En novembre, Serge Lama a lancé en France un nouvel album, L'âge d'horizons, qui sera offert ici à compter du 17 février. Un disque aux textes magnifiques, où Lama et ses 65 ans assumés s'enivrent de femmes, de poésie, de volupté... et de mort.

«Je suis malade de l'écriture, j'écris tout le temps», explique d'emblée Serge Lama au bout du fil quand on lui demande combien d'heures il peut bien écrire par jour pour ainsi ciseler d'aussi beaux textes. Que ce soit pour parler d'une passion toute physique (Une histoire de rien), de crime passionnel (Accident d'amour), de jouets sexuels (Objets hétéroclites), d'amour à trois (Que viva Vivaldi), de Socrate et de son amour pour les petits garçons (Socrate), du conflit israélo-palestinien (Les filles d'Abraham), des hommes et des femmes (très joyeuse et intitulée... Les hommes et les femmes!) - qui est d'ailleurs le premier extrait et vidéo du disque (sur YouTube) -, tous les sujets se prêtent à son talent d'auteur de chansons «à texte populaire», ce qui n'est pas une mince affaire.

 

Il est aussi beaucoup question de la mort et de la déchéance dans les 16 chansons de L'âge d'horizons. C'est le cas de D'où qu'on parte, qui ouvre l'album avec panache et fatalisme: «Avance/vieux foetus/Du berceau à la gloire/de la gloire à l'humus» ! Tout est dit en quelques mots: «C'est d'ailleurs à partir de cette phrase que la chanson s'est construite, mais j'avoue que, dans cette chanson en particulier, on peut s'arrêter à toutes les deux phrases et y trouver quelque chose», explique Lama, sans fausse modestie - car il a raison.

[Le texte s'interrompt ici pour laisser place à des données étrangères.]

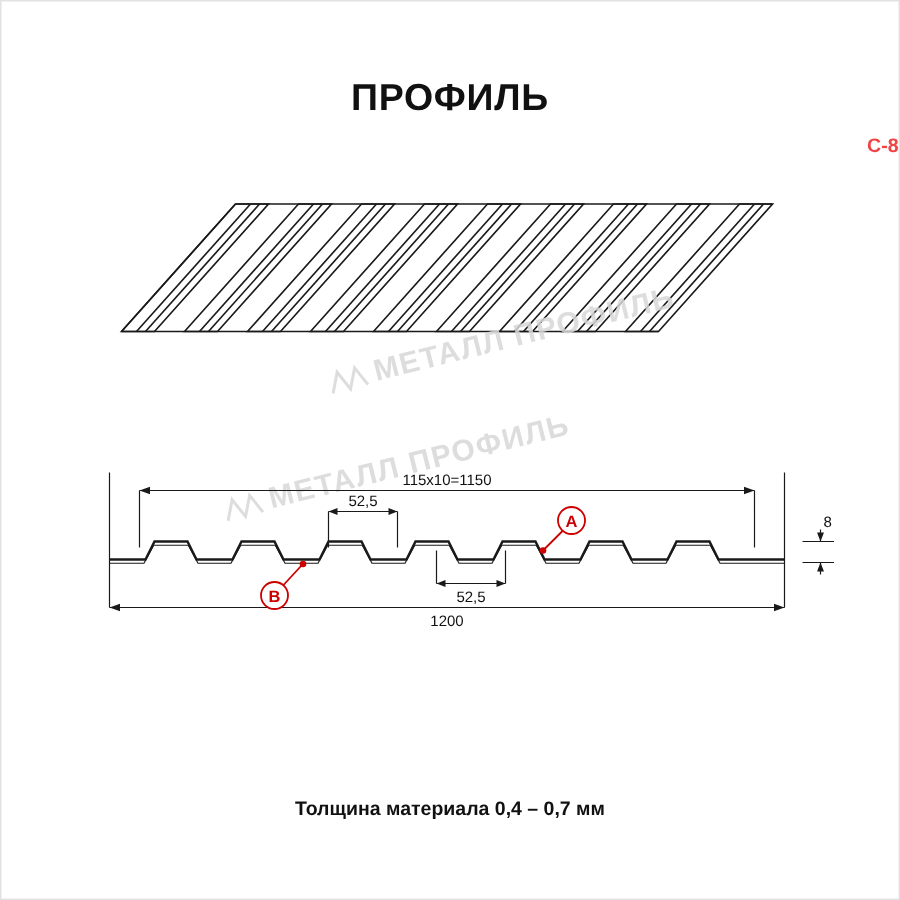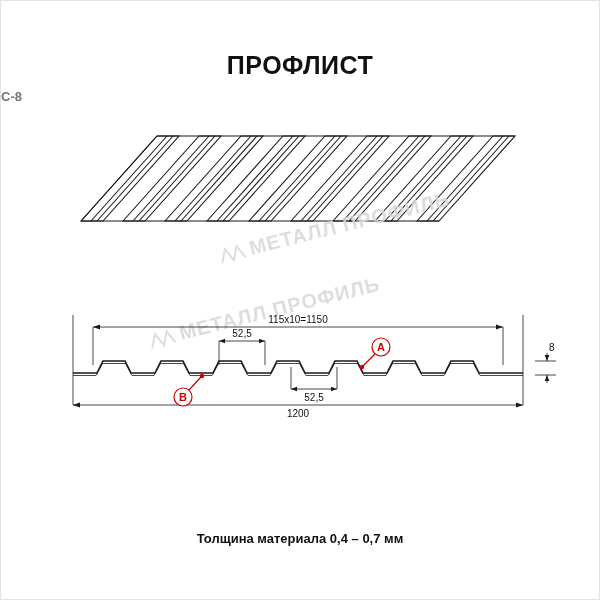--- a/index.html
+++ b/index.html
@@ -30,24 +30,24 @@
     font-size: 25px;
     font-weight: bold;
     letter-spacing: 0.5px;
     color: #111;
   }
   .subtitle {
     position: absolute;
     top: 88px;
     left: 0;
     width: 100%;
-    text-align: left;
+    text-align: right;
     font-size: 13px;
     font-weight: bold;
-    color: #737373;
+    color: #ef4444;
   }
   .footer-note {
     position: absolute;
     top: 530px;
     left: 0;
     width: 100%;
     text-align: center;
     font-size: 13px;
     font-weight: bold;
     color: #111;
@@ -93,21 +93,21 @@
     font-size: 11px;
     font-weight: bold;
     fill: #cc0000;
   }
 </style>
 </head>
 <body>
 
 <div class="sheet">
 
-  <div class="title">ПРОФЛИСТ</div>
+  <div class="title">ПРОФИЛЬ</div>
   <div class="subtitle">С-8</div>
 
   <div class="iso">
     <svg width="480" height="130" viewBox="0 0 480 130">
       <g fill="none" stroke="#1a1a1a" stroke-width="1.1" stroke-linejoin="miter">
 
         <g>
           <path d="M20,105 L96,20 L118,20 L42,105 Z"></path>
           <path d="M30,105 L106,20"></path>
           <path d="M36,105 L112,20"></path>

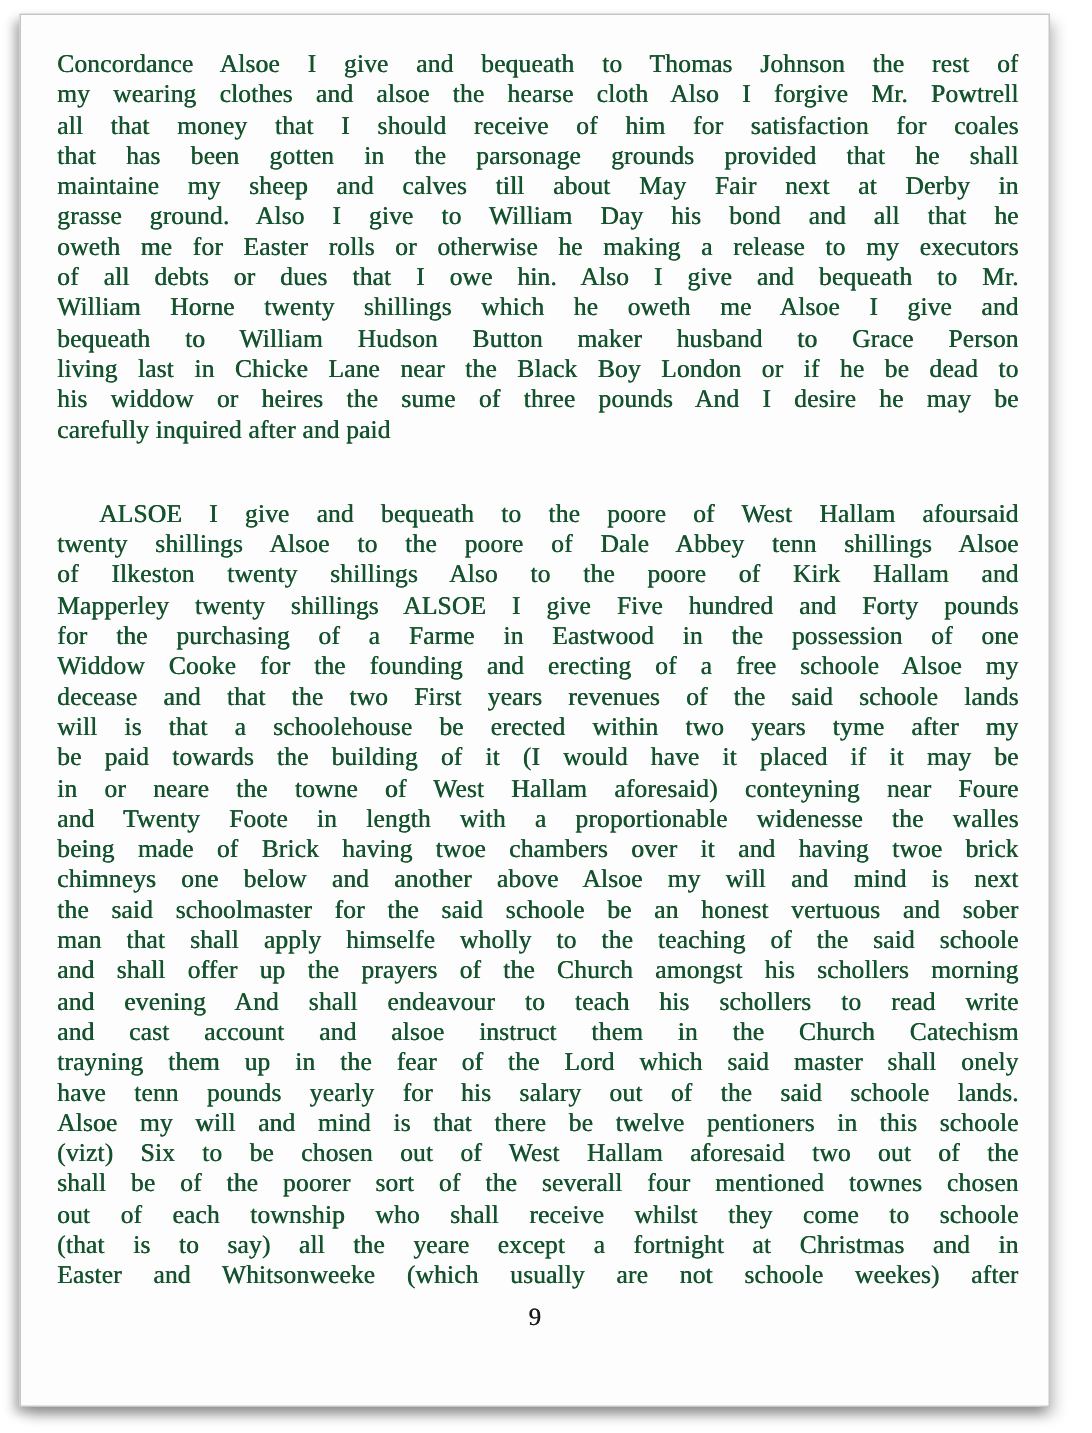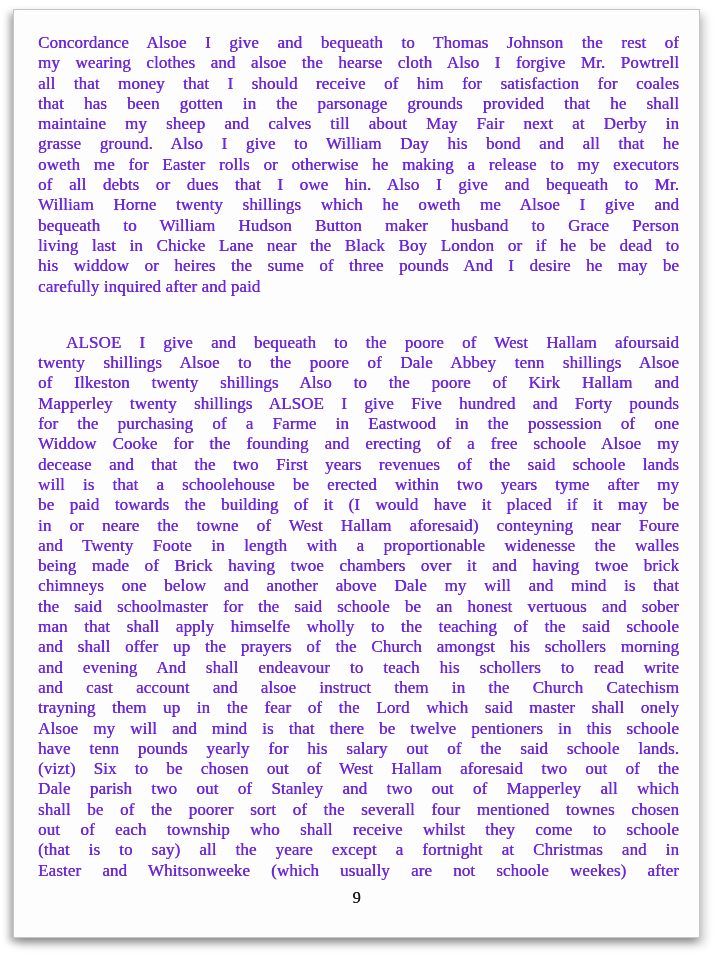--- a/index.html
+++ b/index.html
@@ -17,21 +17,21 @@
     top: 9px;
     width: 687px;
     height: 929px;
     background: #fdfdfd;
     border: 1px solid #c6c6c6;
     box-shadow: -4px 4px 7px rgba(0,0,0,0.30), 4px 6px 9px rgba(0,0,0,0.22);
     box-sizing: border-box;
   }
   .text-block {
     padding: 23px 20px 0 24px;
-    color: #6d28d9;
+    color: #14532d;
   }
   .paragraph { margin: 0; }
   .paragraph + .paragraph { margin-top: 36px; }
   .line {
     font-size: 17px;
     line-height: 20.3px;
     height: 20.3px;
     overflow: hidden;
     text-align: justify;
     text-align-last: justify;
@@ -74,31 +74,30 @@
         <div class="line">of Ilkeston twenty shillings  Also to the poore of Kirk Hallam and</div>
         <div class="line">Mapperley twenty shillings ALSOE I give Five hundred and Forty pounds</div>
         <div class="line">for the purchasing of a Farme in Eastwood in the possession of one</div>
         <div class="line">Widdow Cooke for the founding and erecting of a free schoole  Alsoe my</div>
         <div class="line">decease and that the two First years revenues of the said schoole lands</div>
         <div class="line">will is that a schoolehouse be erected within two years tyme after my</div>
         <div class="line">be paid towards the building of it  (I would have it placed if it may be</div>
         <div class="line">in or neare the towne of West Hallam aforesaid) conteyning near Foure</div>
         <div class="line">and Twenty Foote in length with a proportionable widenesse the walles</div>
         <div class="line">being made of Brick having twoe chambers over it and having twoe brick</div>
-        <div class="line">chimneys one below and another above  Dale my will and mind is that</div>
+        <div class="line">chimneys one below and another above  Alsoe my will and mind is next</div>
         <div class="line">the said schoolmaster for the said schoole be an honest vertuous and sober</div>
         <div class="line">man that shall apply himselfe wholly to the teaching of the said schoole</div>
         <div class="line">and shall offer up the prayers of the Church amongst his schollers morning</div>
         <div class="line">and evening  And shall endeavour to teach his schollers to read write</div>
         <div class="line">and cast account and alsoe instruct them in the Church Catechism</div>
         <div class="line">trayning them up in the fear of the Lord which said master shall onely</div>
+        <div class="line">have tenn pounds yearly for his salary out of the said schoole lands.</div>
         <div class="line">Alsoe my will and mind is that there be twelve pentioners in this schoole</div>
-        <div class="line">have tenn pounds yearly for his salary out of the said schoole lands.</div>
         <div class="line">(vizt) Six to be chosen out of West Hallam aforesaid two out of the</div>
-        <div class="line">Dale parish two out of Stanley and two out of Mapperley all which</div>
         <div class="line">shall be of the poorer sort of the severall four mentioned townes chosen</div>
         <div class="line">out of each township who shall receive whilst they come to schoole</div>
         <div class="line">(that is to say) all the yeare except a fortnight at Christmas and in</div>
         <div class="line">Easter and Whitsonweeke (which usually are not schoole weekes) after</div>
       </div>
     </div>
   <div class="page-number">9</div>
 </div>
 
 </body></html>

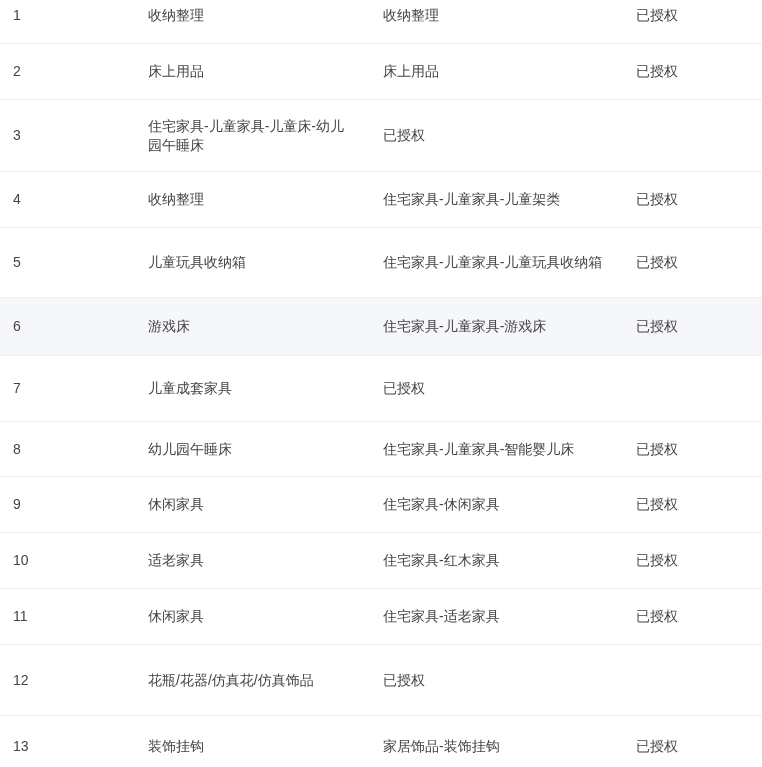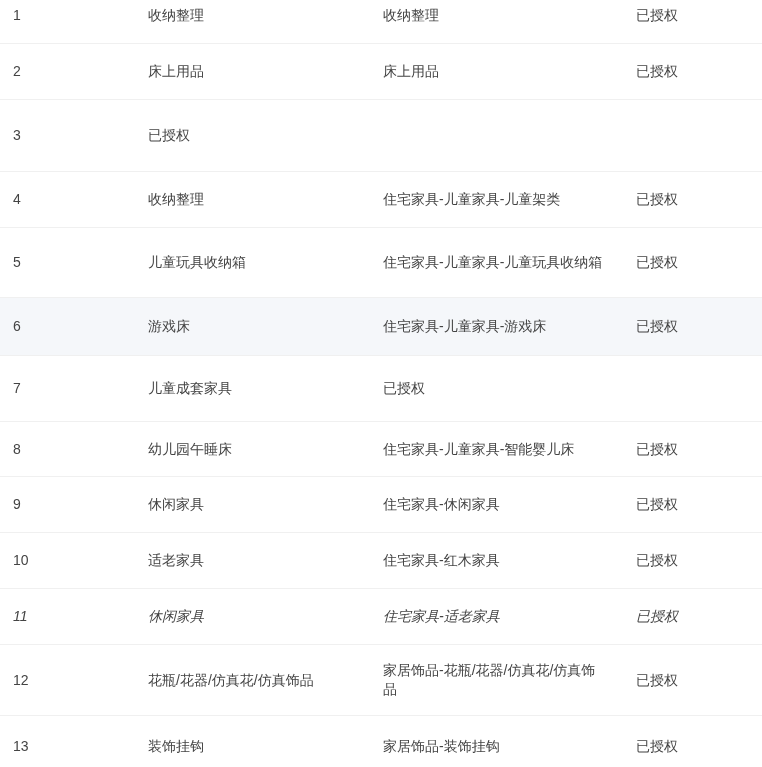--- a/index.html
+++ b/index.html
@@ -70,20 +70,23 @@
     </div>
     <div class="cell cell-status">
       <span>已授权</span>
     </div>
   </div>
 
   <div class="table-row" style="height: 72px;">
     <div class="cell cell-index">
       <span>3</span>
     </div>
+    <div class="cell cell-path">
+      <span>住宅家具-儿童家具-儿童床-幼儿园午睡床</span>
+    </div>
     <div class="cell cell-status">
       <span>已授权</span>
     </div>
   </div>
 
   <div class="table-row" style="height: 56px;">
     <div class="cell cell-index">
       <span>4</span>
     </div>
     <div class="cell cell-name">
@@ -177,44 +180,41 @@
       <span>适老家具</span>
     </div>
     <div class="cell cell-path">
       <span>住宅家具-红木家具</span>
     </div>
     <div class="cell cell-status">
       <span>已授权</span>
     </div>
   </div>
 
-  <div class="table-row" style="height: 56px; font-style: italic;">
+  <div class="table-row" style="height: 56px;">
     <div class="cell cell-index">
       <span>11</span>
     </div>
     <div class="cell cell-name">
       <span>休闲家具</span>
     </div>
     <div class="cell cell-path">
       <span>住宅家具-适老家具</span>
     </div>
     <div class="cell cell-status">
       <span>已授权</span>
     </div>
   </div>
 
   <div class="table-row" style="height: 71px;">
     <div class="cell cell-index">
       <span>12</span>
     </div>
     <div class="cell cell-name">
       <span>花瓶/花器/仿真花/仿真饰品</span>
-    </div>
-    <div class="cell cell-path">
-      <span>家居饰品-花瓶/花器/仿真花/仿真饰品</span>
     </div>
     <div class="cell cell-status">
       <span>已授权</span>
     </div>
   </div>
 
   <div class="table-row" style="height: 62px;">
     <div class="cell cell-index">
       <span>13</span>
     </div>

Ça ne fait pas de l'album un disque lourd pour autant, puisque certains morceaux ont des allures de comptines (Verbaudrimlaine) ou des arrangements très tendres (La lampe à pétrole, dédiée à Brassens et à sa grand-mère), sans oublier les chansons plus légères, rigolotes, qui seront évidemment celles qui tourneront davantage à la radio.

Mais, comme sur la plupart des albums de Lama, ce sont les chansons avec un propos moins guilleret qui frappent fort. Le cas de Grosso modo est à cet égard révélateur («Dieu est mort, Sartre aussi d'ailleurs/Heidegger et nihiNietzche/Cette philisophaille kitsch/Qui a plus de tête que de coeur»). «C'est très à la mode de parler d'écologie - et avec raison, c'est une grande préoccupation. Mais je trouve qu'il y a une «déculturisation» extrême, et pas juste dans les forêts. C'est aussi vrai dans les cerveaux. On est en train de perdre la culture du passé, les métiers, l'histoire, la culture... Les enfants français ne savent plus qui est Louis XIV ou ce qu'est l'Antiquité - ils ne savent d'ailleurs pas si Louis XIV, c'était avant ou après l'Antiquité. J'ai donc essayé de faire une chanson qui part de l'écologie «naturelle», si je puis dire, pour parler ensuite d'une écologie plus intellectuelle.»

Toujours prêt à écrire, il a notamment signé un morceau (J'en veux) du récent album de Bruno Pelletier sur une musique de Daniel Lavoie: «C'est Daniel qui m'a demandé s'il pouvait la lui proposer et moi, j'ai tellement de chansons, c'est pas un problème, ça me fait toujours plaisir qu'une de mes chansons vive en dehors des cartons et des oubliettes!»

Lama devrait venir au Québec dans un an. Si son instinct le lui conseille: «On fait beaucoup un métier d'instinct. Je pense que les artistes qui font une grande carrière sont plus instinctifs qu'intelligents. C'est l'intelligence qui est plutôt un handicap, c'est elle qui fait hésiter, alors que l'instinct prend des décisions, décisions que l'intelligence rejette. Alors, il faut toujours se battre entre les deux. Car plus on vieillit, plus on est intelligent: l'intelligence, c'est comme l'huile, elle remonte toujours au-dessus de l'eau», conclut-il en riant.